Does Anybody Really Care?

Lately the vitriol of the abortion debate has been amplified. Liberal states are passing laws loosening abortion restrictions. Conservative states are passing laws with more restrictions. Liberals complain that conservatives don’t care about women. Conservatives complain that liberals don’t care about preborn children. Both are right.

Some of the restrictions are being made into law solely for the purpose of working up the court systems in attempts to overturn Roe v. Wade. So many people have bought into the idea of “making abortion illegal at all cost.” It’s why so many Christians vote for Republicans who claim to be prolife. It’s why they overlook the moral, intellectual, and political failings of a president who promises to appoint prolife judges. It’s why they support questionable judicial appointments and decisions as the courts situate themselves to take on an abortion case in the near future. Abortion is the worst crime, they believe. The ends justify the means.

As someone who considers herself prolife, this attitude is sickening. It’s not a prolife attitude, which should be keeping the dignity of human life at the forefront of actions. It’s political posturing, manipulating a large base of people for votes to pass dubious measures on other issues, like ruining the environment and funneling money to the wealthy.

This focus on stopping the legality of abortion rarely focuses on actually stopping abortions. Where is the concern for women in such crises that they believe abortion is a solution? Pregnancy is difficult—emotionally, financially, and physically. We have to address those needs. We have to acknowledge the burden of growing a human inside of you takes and support those women. With counseling, financial support, and medical care. We have to hold fathers accountable to their children. We have to have a strong, compassionate foster system and make adoptions cheaper. We have to raise the children of our village, ensuring no mother thinks her child would be “better off” if he’d never been born.

Without addressing the mothers, laws protecting the preborn aren’t prolife. They are manipulative, sexist laws that offer no reform or hope. I’ve seen lawmakers and prominent prolife speakers refer to mothers as the “space” where the preborn are, the “vessels”, or “carriers.” The womb becomes a room detached from a human body. A womb is part of a woman’s body. The baby inside the womb is his own little person. There are two bodies, two people, involved. The mother is fully human, not a space. The child is fully human, not a parasite or clump of cells. Avoiding one person to stand up for the other is not compassionate, from either side.

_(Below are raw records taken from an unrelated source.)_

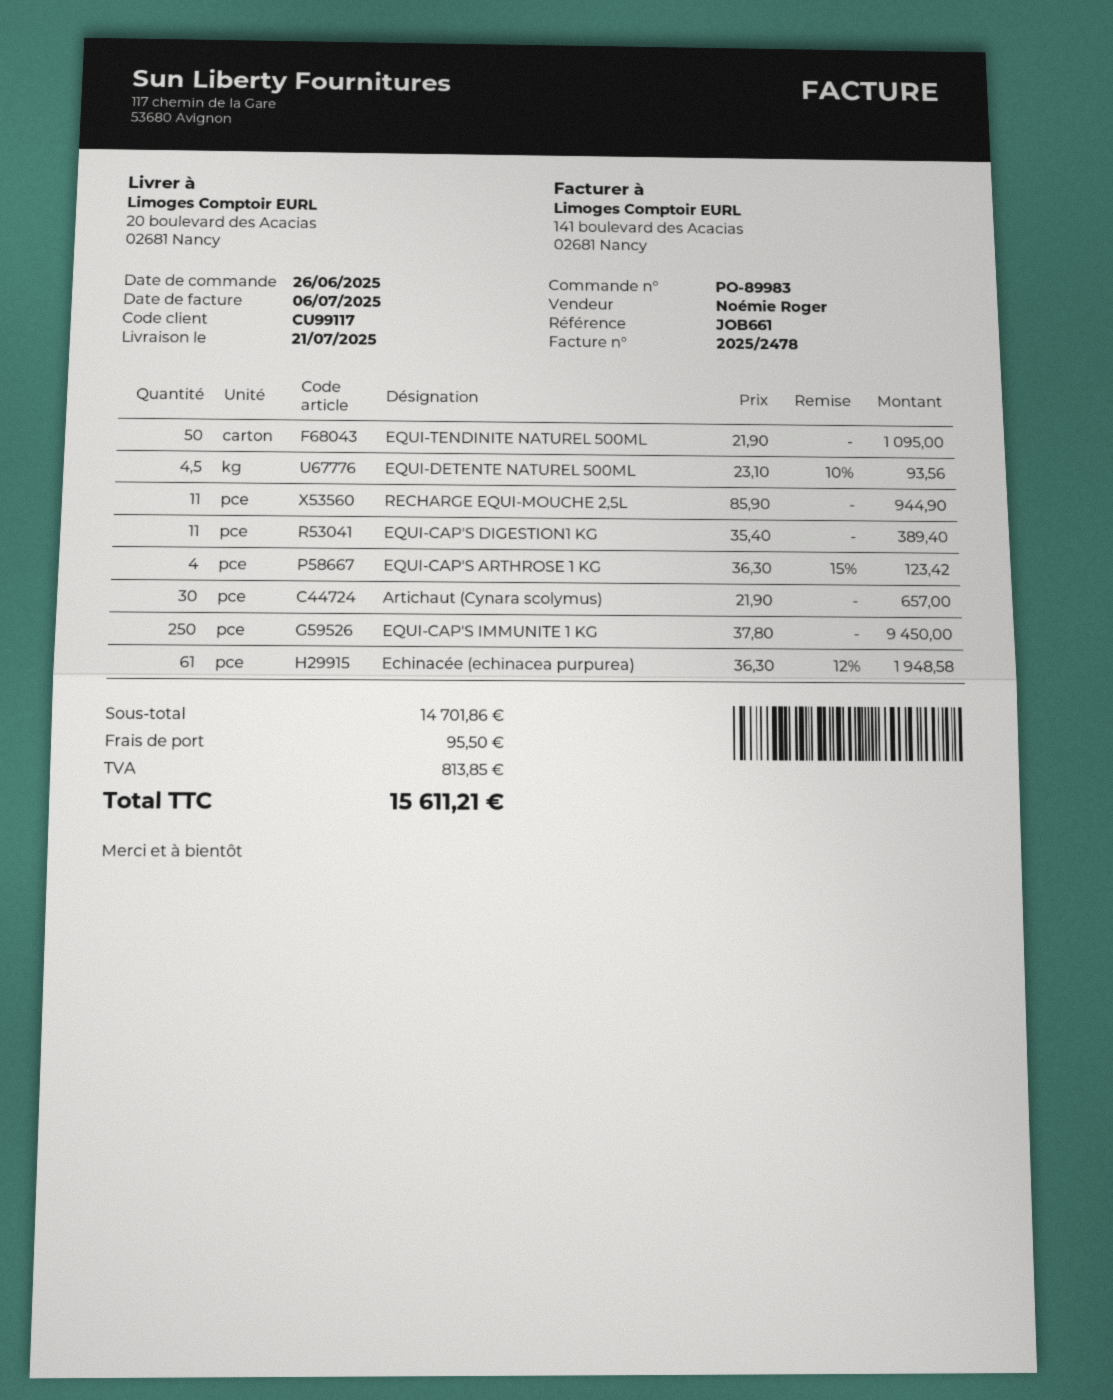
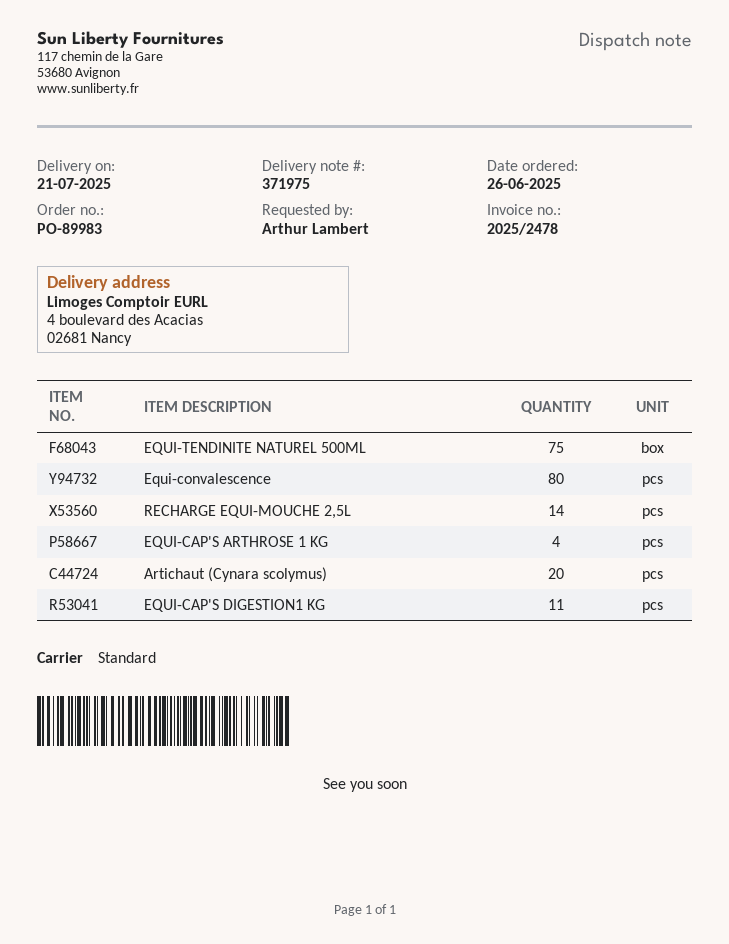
ship to: 20 boulevard des Acacias, 02681 Nancy -> 4 boulevard des Acacias, 02681 Nancy
EQUI-TENDINITE NATUREL 500ML: 50 -> 75
EQUI-DETENTE NATUREL 500ML: 4.5 -> none
RECHARGE EQUI-MOUCHE 2,5L: 11 -> 14
Artichaut (Cynara scolymus): 30 -> 20
EQUI-CAP'S IMMUNITE 1 KG: 250 -> none
Echinacée (echinacea purpurea): 61 -> none
Equi-convalescence: none -> 80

It is inconvenient in our society that women carry the burden of childbirth. Hell, it’s always been inconvenient. Pregnancy is dangerous. Women have always been the ones to bear that burden. It doesn’t fit nicely into our ideas of what a fully egalitarian, efficient society looks like. We want to children to pop up into being, into homes that want them and can afford them, without any problems—physical, mental, emotional, financial. We want the child to not put strain on the mother’s body, to not disrupt her career, to not jeopardize her relationship or her financial situation or her plans. But is that realistic? Do we want it to be?

Do we really want a world where a child’s presence makes no difference, no impact? Where parenthood requires no responsibility, no patience, no sacrifice? Where a growing family doesn’t make us grow as people? I’m not saying that we shouldn’t work to make parenthood easier, especially unplanned pregnancies. But I am saying there is good that comes from children who are unwanted. And it is good if a society values each person, even if that requires some sacrifices. Since a mother, because of biology, must bear the child, then her community should acknowledge that sacrifice, ease any pains as much as possible, and embrace mother and child regardless of circumstance.

Instead of only having children who are wanted, what if we learned to want every children there is? It takes more time and money than an abortion, and the failure rate is higher, but it’s the humane approach. Humane approaches are missing from both sides of the debate. There are people on the ground doing that work, at pregnancy centers, with parenting classes, by adopting children, etc. But that’s not reflected in the discourse and the laws. And so we pettily yell back and forth at each other, convincing no one that the other side actually cares about people.

I’m against abortion. I wish it didn’t exist. I wish women had options that suited their struggles and situations while also preserving their child’s life. I wish no woman ever felt so hopeless that abortion seemed like a solution. I’m disheartened by the rhetoric that refuses to acknowledge that a child’s life is ended in abortion, that fails to see life in its most fragile form. But I’m also disheartened by the rhetoric that refuses to acknowledge the burden of mothers or show compassion toward women in crisis, that would rather punish women instead of help them.

These laws and legal maneuverings will not end abortion. They will not change the minds of people who think the prolife side doesn’t care. They will not convince people that life begins at conception. Women will still seek out violent ends to pregnancy. Punishments don’t solve crises. Laws don’t change hearts.